Berkembangnya industri sawit nasional menjadi suatu Megasektor Sawit, memerlukan perubahan paradigma, cara dan lingkup penelolaan. Apalagi dengan peran strategis Megasektor Sawit dalam pembangunan Indonesia tersebut di atas, menuntut perubahan pengelolaan Megasektor Sawit yang integratif ke depan. Mengelola kebun sawit yang hanya sektoral berbeda dengan pengelolaan suatu Megasektor Sawit. Apalagi dikaitkan dengan posisi Indonesia sebagai salah satu pemain utama pasar minyak nabati global, maka pengelolaan Megasektor Sawit seperti selama ini hanya selevel Eselon 3 dan tersekat-sekat pada berbagai kementerian, sangat tidak memadai.
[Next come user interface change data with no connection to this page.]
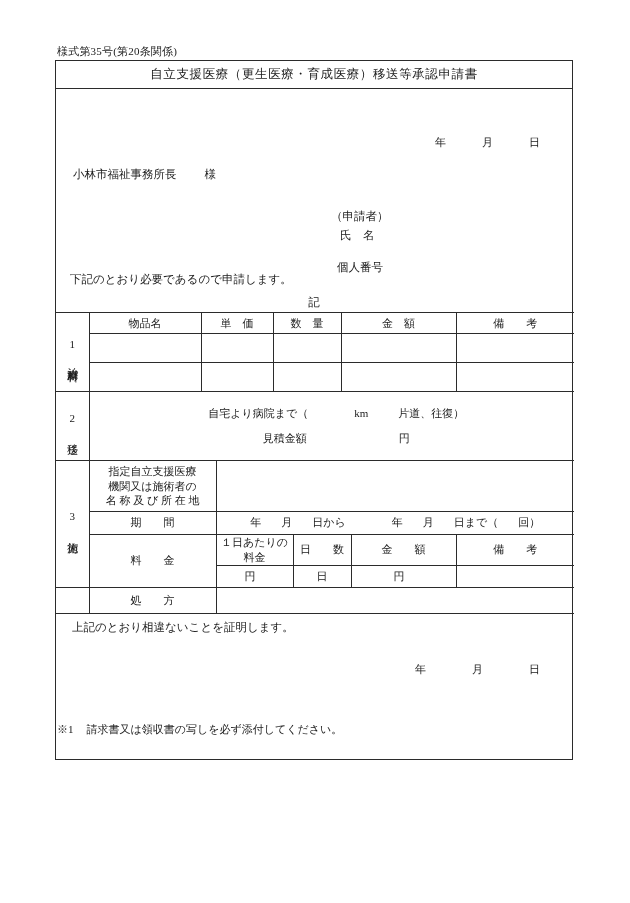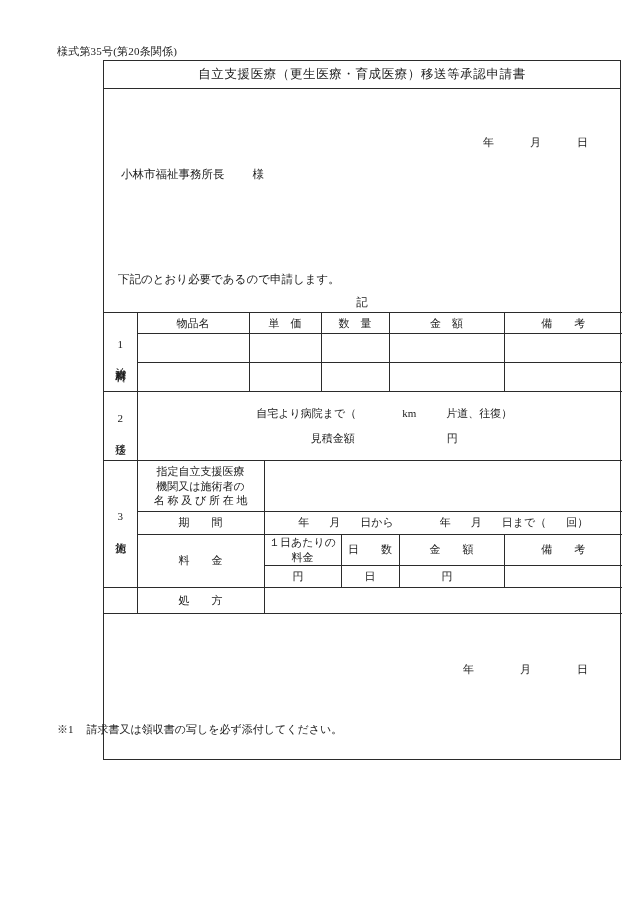--- a/index.html
+++ b/index.html
@@ -33,21 +33,20 @@
 
   
   .frame {
     position: absolute;
     left: 55px;
     top: 60px;
     width: 518px;
     height: 700px;
     border: 1px solid #2b2b2b;
     box-sizing: border-box;
-    margin-left: 48px;
   }
 
   
   .title-row {
     height: 28px;
     border-bottom: 1px solid #2b2b2b;
     display: flex;
     align-items: center;
     justify-content: center;
     box-sizing: border-box;
@@ -227,20 +226,25 @@
     <div class="upper">
 
       <div class="date-line">
         <span>年</span><span class="gap-y"></span><span>月</span><span class="gap-m"></span><span>日</span>
       </div>
 
       <div class="addressee">
         <span>小林市福祉事務所長</span><span class="sama">様</span>
       </div>
 
+      <div class="applicant-block">
+        <div>（申請者）</div>
+        <div class="name-row">氏　名</div>
+        <div class="ind-number">個人番号</div>
+      </div>
 
       <div class="request-sentence">下記のとおり必要であるので申請します。</div>
     </div>
 
     <div class="ki-row">記</div>
 
     <table class="tbl">
       <colgroup>
         <col style="width:33px">
           <col style="width:112px">
@@ -352,20 +356,21 @@
 
       <tr>
         <td class="no-left"></td>
         <td class="ctr" colspan="2" style="height:26px">処　　方</td>
         <td class="no-right" colspan="4"></td>
       </tr>
     </tbody>
       </table>
 
     <div class="cert">
+      <div class="cert-sentence">上記のとおり相違ないことを証明します。</div>
       <div class="cert-date">
         <span>年</span><span class="sp6"></span><span>月</span><span class="sp6"></span><span>日</span>
       </div>
       <div class="cert-sign">
       </div>
     </div>
 
   </div>
 
   <div class="footnote">

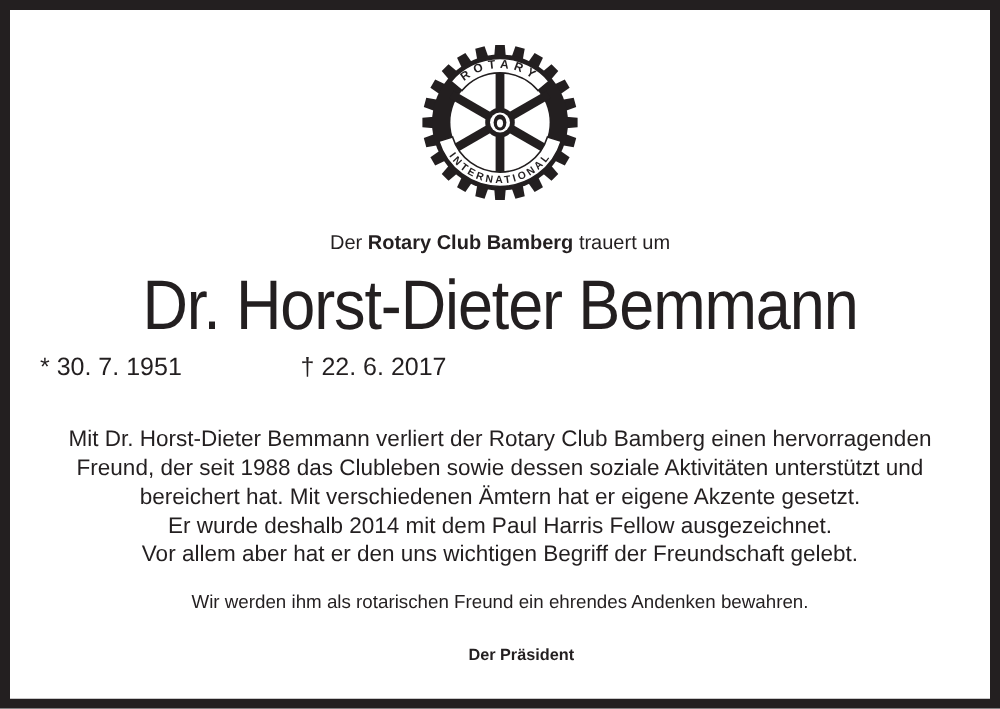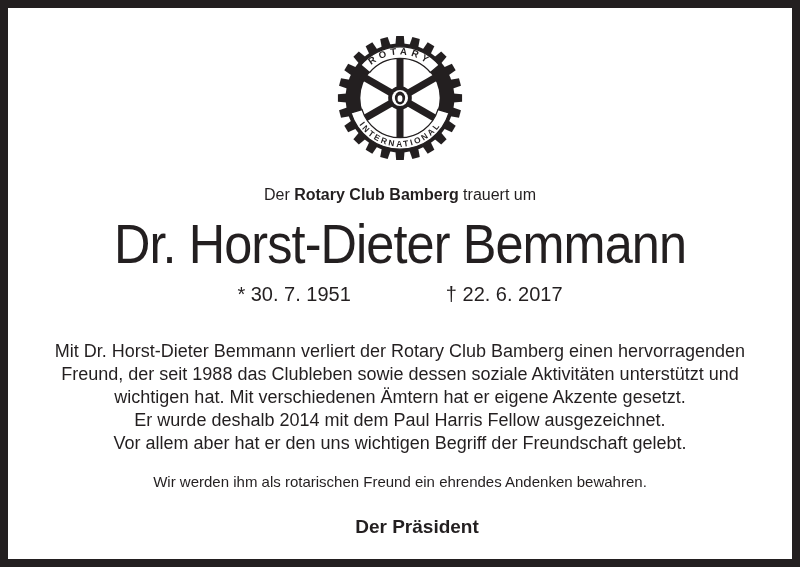--- a/index.html
+++ b/index.html
@@ -35,36 +35,36 @@
     font-weight: 400;
     line-height: 1.12;
     letter-spacing: -1px;
     transform: scaleX(0.9);
     transform-origin: 50% 50%;
     white-space: nowrap;
   }
   .dates {
     margin-top: 8px;
     display: flex;
-    justify-content: center;
     gap: 95px;
     font-size: 20px;
+    padding-left: 24px;
   }
   .body-text {
     margin-top: 34px;
     font-size: 18px;
     line-height: 23px;
   }
   .farewell {
     margin-top: 18px;
     font-size: 15px;
   }
   .signature {
     margin-top: 26px;
-    font-size: 19px;
+    font-size: 13px;
     font-weight: bold;
     margin-left: 34px;
   }
   .logo text {
     font-family: "Liberation Sans", "DejaVu Sans", sans-serif;
     font-weight: bold;
     fill: #231f20;
   }
   .logo .t-top  { font-size: 15px; letter-spacing: 6px; }
   .logo .t-bot  { font-size: 13px; letter-spacing: 3.5px; }
@@ -144,21 +144,21 @@
   <div class="name">Dr. Horst-Dieter Bemmann</div>
 
   <div class="dates">
     <span>* 30. 7. 1951</span>
     <span>† 22. 6. 2017</span>
   </div>
 
   <div class="body-text">
     <div>Mit Dr. Horst-Dieter Bemmann verliert der Rotary Club Bamberg einen hervorragenden</div>
     <div>Freund, der seit 1988 das Clubleben sowie dessen soziale Aktivitäten unterstützt und</div>
-    <div>wichtigen hat. Mit verschiedenen Ämtern hat er eigene Akzente gesetzt.</div>
+    <div>bereichert hat. Mit verschiedenen Ämtern hat er eigene Akzente gesetzt.</div>
     <div>Er wurde deshalb 2014 mit dem Paul Harris Fellow ausgezeichnet.</div>
     <div>Vor allem aber hat er den uns wichtigen Begriff der Freundschaft gelebt.</div>
   </div>
 
   <div class="farewell">Wir werden ihm als rotarischen Freund ein ehrendes Andenken bewahren.</div>
 
   <div class="signature">Der Präsident</div>
 
 </div>
 

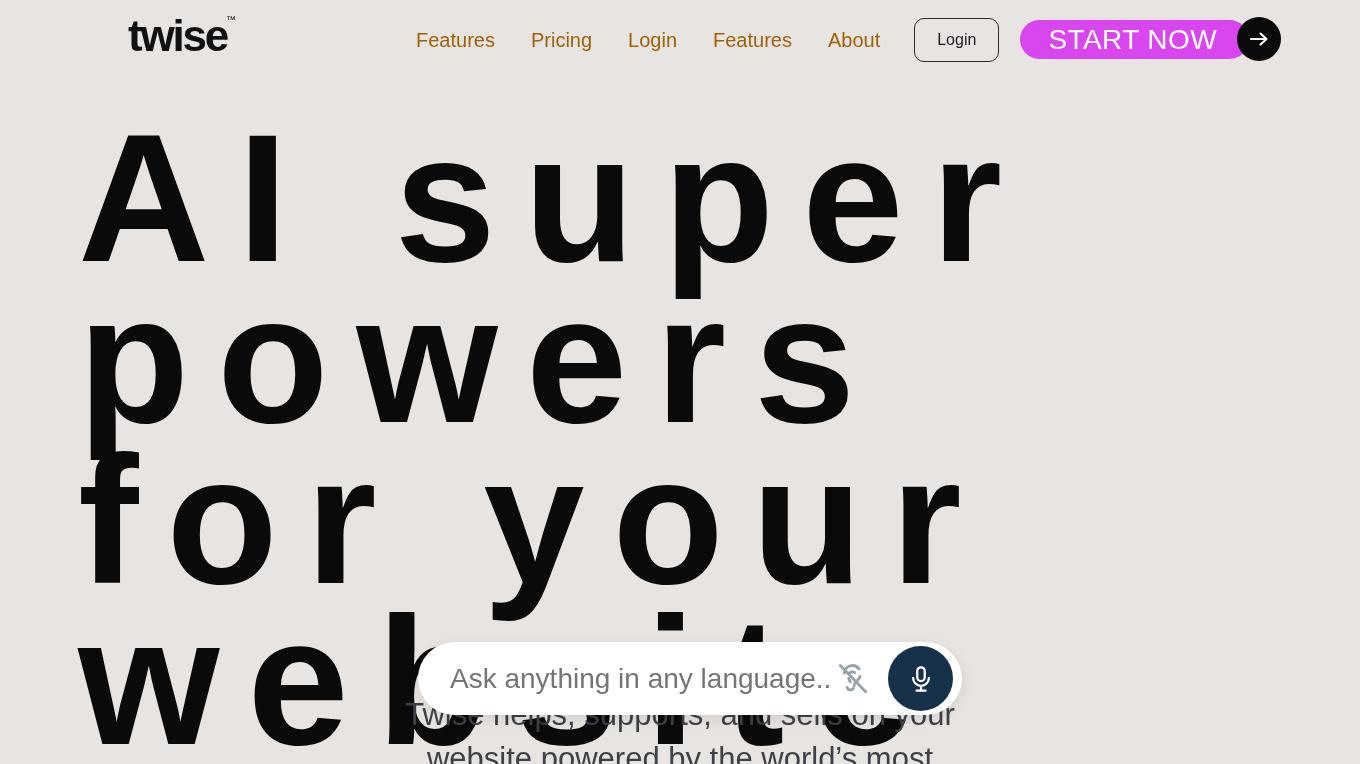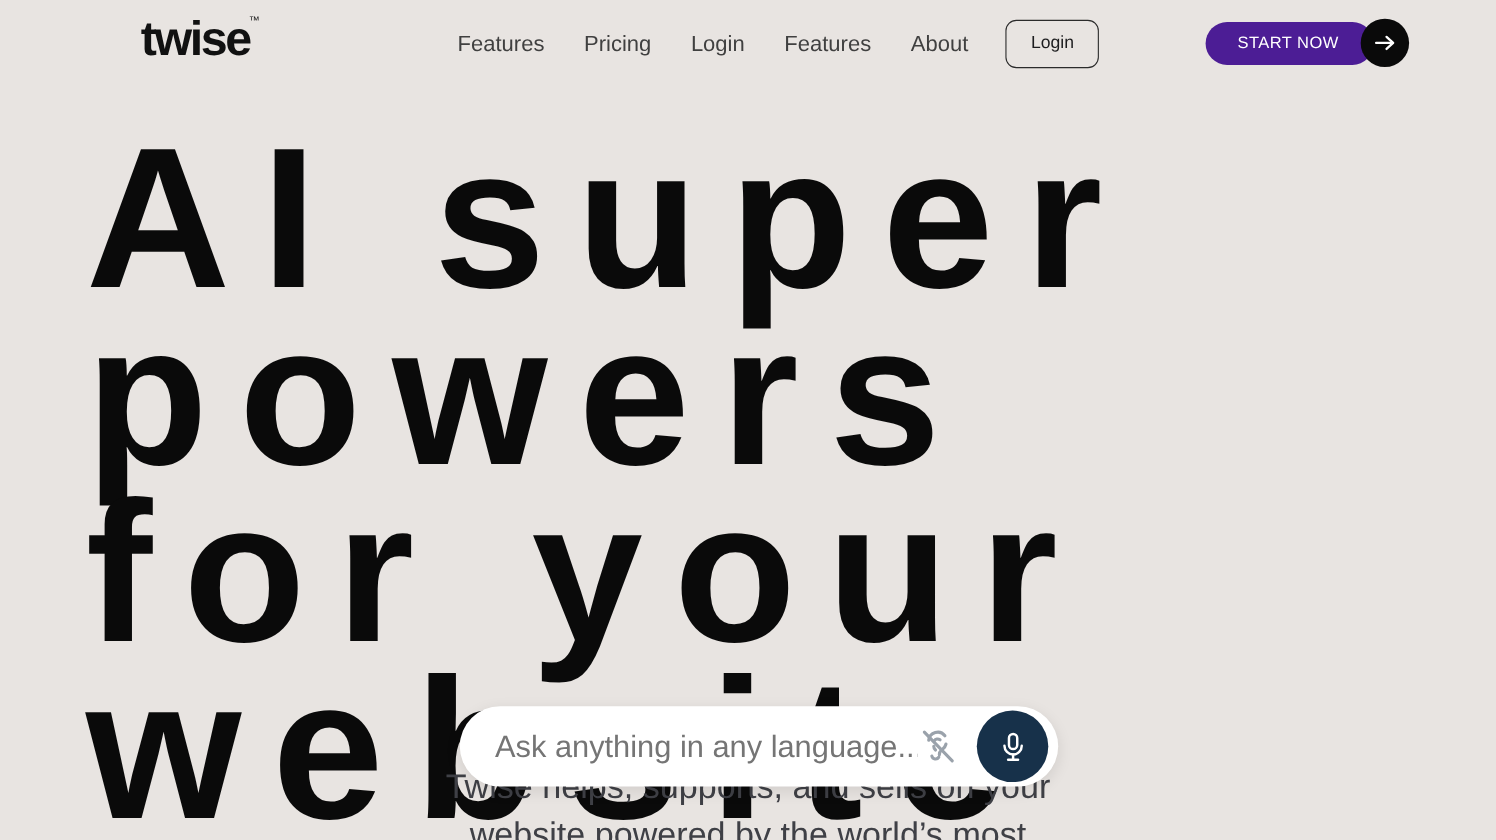--- a/index.html
+++ b/index.html
@@ -51,21 +51,21 @@
   .nav {
     position: absolute;
     left: 398px;
     top: 18px;
     display: flex;
     align-items: center;
     gap: 0px;
   }
   .nav-item {
     font-size: 20px;
-    color: #404040;
+    color: #a16207;
     padding: 0 18px;
     line-height: 36px;
     white-space: nowrap;
     cursor: pointer;
   }
   .login-btn {
     font-size: 16px;
     color: #1d1d1f;
     border: 1.5px solid #2b2b2b;
     border-radius: 10px;
@@ -80,23 +80,23 @@
   }
 
   .cta-wrap {
     position: absolute;
     right: 79px;
     top: 17px;
     display: flex;
     align-items: center;
   }
   .cta-pill {
-    background: #4c1d95;
+    background: #d946ef;
     color: #ffffff;
-    font-size: 15px;
+    font-size: 28px;
     letter-spacing: 0.4px;
     border-radius: 24px;
     height: 39px;
     line-height: 39px;
     padding: 0 32px 0 29px;
     white-space: nowrap;
     cursor: pointer;
     font-family: "Liberation Sans", sans-serif;
   }
   .cta-circle {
Pengelolaan Megasektor Sawit nasional sampai saat ini masih lemah, tersekat-sekat (dispersal) dan berjalan sendir-sendiri. Pada level nasional saat ini setidaknya 15 kementerian/lembaga yang terkait dengan Megasektor Sawit. Belum lagi 23 pemerintahan provinsi dan 200 lebih kabupaten yang mengurus sentra-sentra sawit. Bahkan untuk sektor hilir melibatkan hampir semua pemerintahan dan kota.
Banyakanya lembaga yang menangani dan cenderung ego sektoral, membuat Megasektor Sawit tersekat-sekat bahkan mengalami disintegrasi pengelolaan. Secara teoritis (atau diruang rapat) kordinasi antar lembaga memang dapat dilakukan, namun pada kenyataanya kordinasi menjadi barang mewah dab sulit terlaksana pada tataran implementasi. Hal ini terjadi, selain tidak memiliki pemehaman yang sama tentang apa yang diperlakukan Megasektor Sawit, juga karena lembaga-lembaga tersebut bukan hanya mengurus sawit, bahkan sawit hanya memperoleh porsi perhatian yang kecil. Direktorat Jendral Perkebunan (kementerian Pertanain) saja, mengurusi belasan komoditas perkebunan selain sawit.